Enterprise Search Relevance at Box: Simplicity

Jay Franck • Location: Theater 5 • Back to Haystack 2023

At Box, we serve millions of users across many thousands of enterprises. The set of enterprises served span the scale from startups and non-profits to some of the largest corporations in the world. The documents in each enterprise are in different languages and media types, and require the strongest privacy and security controls. How do we deliver relevant search results, across such a diverse set of users, cultures, and documents in a scalable way? How do we preserve the privacy and security for our customers? This talk will focus on our current solution: a Solr search engine and a Tensorflow Ranking model to rerank the Top K results per query. Over the years, we have tuned our Solr query parameters using a mix of heuristics, data analysis and genetic algorithms. From this initial set of documents that could be returned to the user, we extract a number of numeric and binary features, add in recency information, and feed this into our global reranking algorithm.

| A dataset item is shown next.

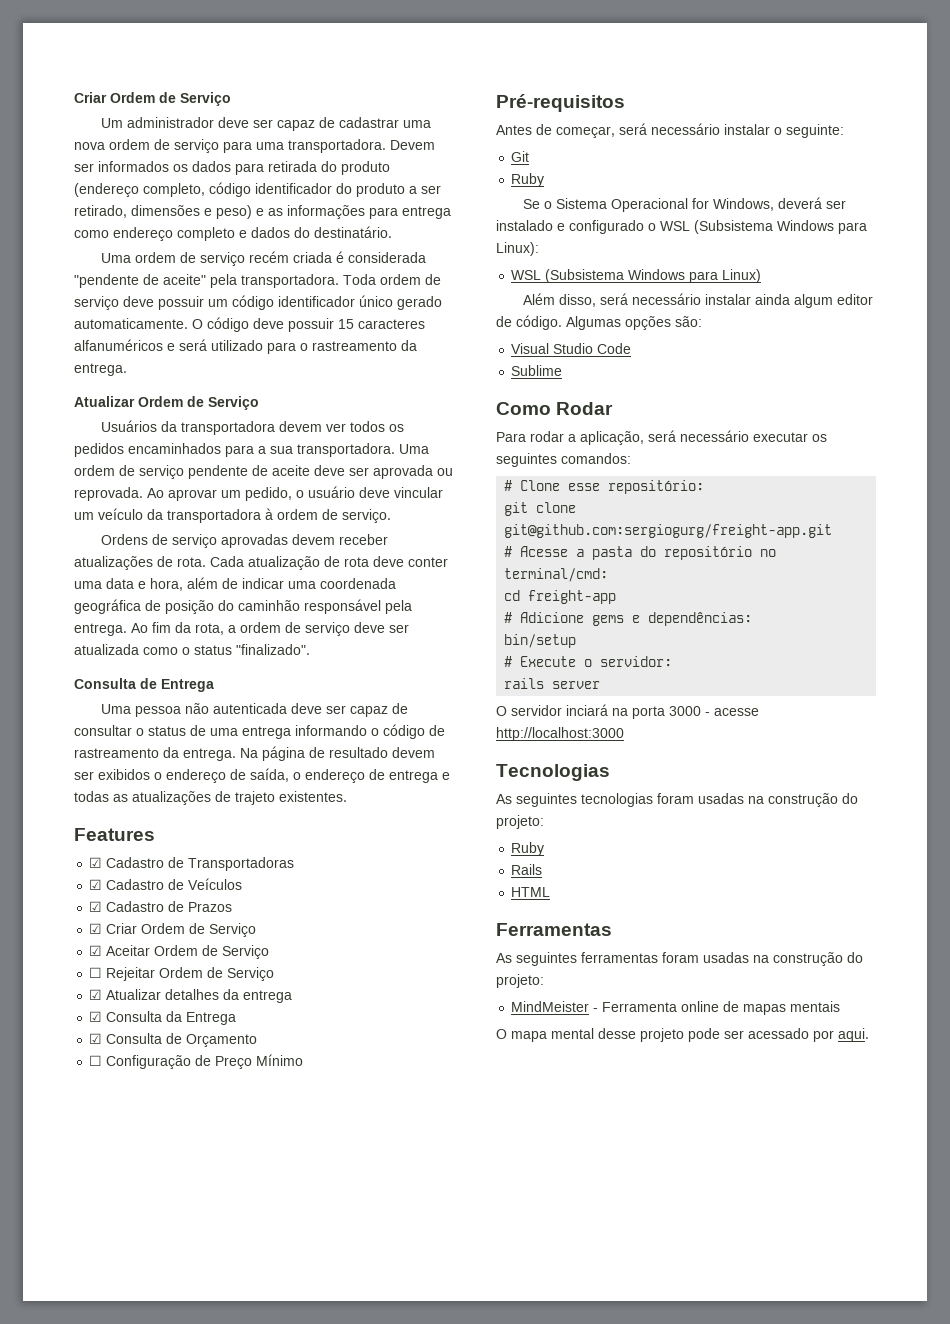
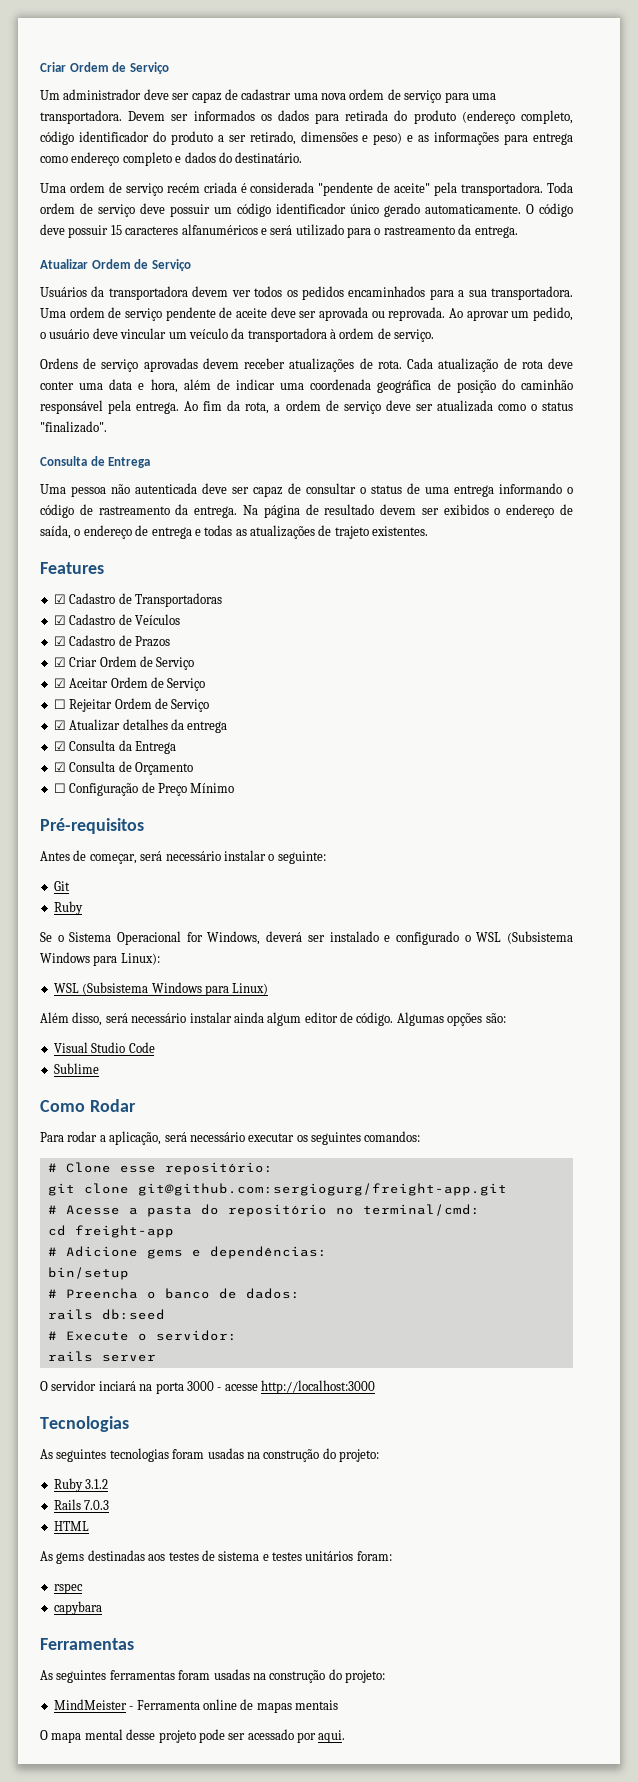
(577, 641) none -> [47,1288,300,1299] [47,1309,165,1320] // # Preencha o banco de dados: // rails db:seed
(545, 849) none -> [85,1479,109,1489] 3.1.2
(543, 869) none -> [84,1500,110,1510] 7.0.3
(551, 892) none -> [40,1550,392,1564] [53,1583,83,1594] [53,1601,102,1615] // As gems destinadas aos testes de sistema e testes unitários foram: // rspec // capybara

Download the Slides Watch the Video

Jay Franck

Box

After exploring the Universe with Big Data as an Astronomer, Jay moved to the exciting field of Machine Learning. His first role was at PlayStation building Relevance systems for games in the store, as well as Game Help and Activities. His most recent role is at Box, improving Search Relevance for Customers across industries and countries. He values simple, cost-effective solutions over complicated 'state-of-the-art' systems.